Web page edit records
------------------------------

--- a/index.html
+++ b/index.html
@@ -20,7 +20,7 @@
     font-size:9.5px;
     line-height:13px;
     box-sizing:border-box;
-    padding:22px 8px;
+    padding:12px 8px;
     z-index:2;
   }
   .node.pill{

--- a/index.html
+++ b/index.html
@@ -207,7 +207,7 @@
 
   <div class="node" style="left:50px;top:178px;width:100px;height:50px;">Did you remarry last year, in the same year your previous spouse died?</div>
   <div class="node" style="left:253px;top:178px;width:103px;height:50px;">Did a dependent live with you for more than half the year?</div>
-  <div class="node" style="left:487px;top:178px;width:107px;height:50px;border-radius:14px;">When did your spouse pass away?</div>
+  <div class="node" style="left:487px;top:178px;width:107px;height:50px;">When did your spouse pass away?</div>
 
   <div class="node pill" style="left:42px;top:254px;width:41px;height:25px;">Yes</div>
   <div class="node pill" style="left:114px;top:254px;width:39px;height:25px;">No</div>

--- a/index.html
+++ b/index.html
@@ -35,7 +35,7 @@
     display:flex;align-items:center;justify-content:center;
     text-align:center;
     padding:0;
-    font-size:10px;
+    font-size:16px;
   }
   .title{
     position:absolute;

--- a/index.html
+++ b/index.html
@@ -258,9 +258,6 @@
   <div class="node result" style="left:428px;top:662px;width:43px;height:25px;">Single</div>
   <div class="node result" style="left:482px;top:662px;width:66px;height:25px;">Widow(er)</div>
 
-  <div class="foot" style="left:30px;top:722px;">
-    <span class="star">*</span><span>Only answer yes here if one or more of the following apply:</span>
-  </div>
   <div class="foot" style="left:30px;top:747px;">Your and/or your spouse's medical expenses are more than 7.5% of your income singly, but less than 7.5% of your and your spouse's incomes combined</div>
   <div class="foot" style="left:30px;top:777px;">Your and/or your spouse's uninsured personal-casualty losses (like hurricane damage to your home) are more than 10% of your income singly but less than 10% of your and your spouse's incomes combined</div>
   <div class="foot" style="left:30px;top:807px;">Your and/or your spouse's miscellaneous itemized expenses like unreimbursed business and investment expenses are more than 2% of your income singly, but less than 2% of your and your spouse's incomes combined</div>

------------------------------

### WHAT IS BEING ASKED
All lines from the one with "position:absolute;" through the final line above are to be quoted exactly; quote no other line.

### SOLUTION FOR THIS PROBLEM
     position:absolute;

--- a/index.html
+++ b/index.html
@@ -258,9 +258,6 @@
   <div class="node result" style="left:428px;top:662px;width:43px;height:25px;">Single</div>
   <div class="node result" style="left:482px;top:662px;width:66px;height:25px;">Widow(er)</div>
 
-  <div class="foot" style="left:30px;top:722px;">
-    <span class="star">*</span><span>Only answer yes here if one or more of the following apply:</span>
-  </div>
   <div class="foot" style="left:30px;top:747px;">Your and/or your spouse's medical expenses are more than 7.5% of your income singly, but less than 7.5% of your and your spouse's incomes combined</div>
   <div class="foot" style="left:30px;top:777px;">Your and/or your spouse's uninsured personal-casualty losses (like hurricane damage to your home) are more than 10% of your income singly but less than 10% of your and your spouse's incomes combined</div>
   <div class="foot" style="left:30px;top:807px;">Your and/or your spouse's miscellaneous itemized expenses like unreimbursed business and investment expenses are more than 2% of your income singly, but less than 2% of your and your spouse's incomes combined</div>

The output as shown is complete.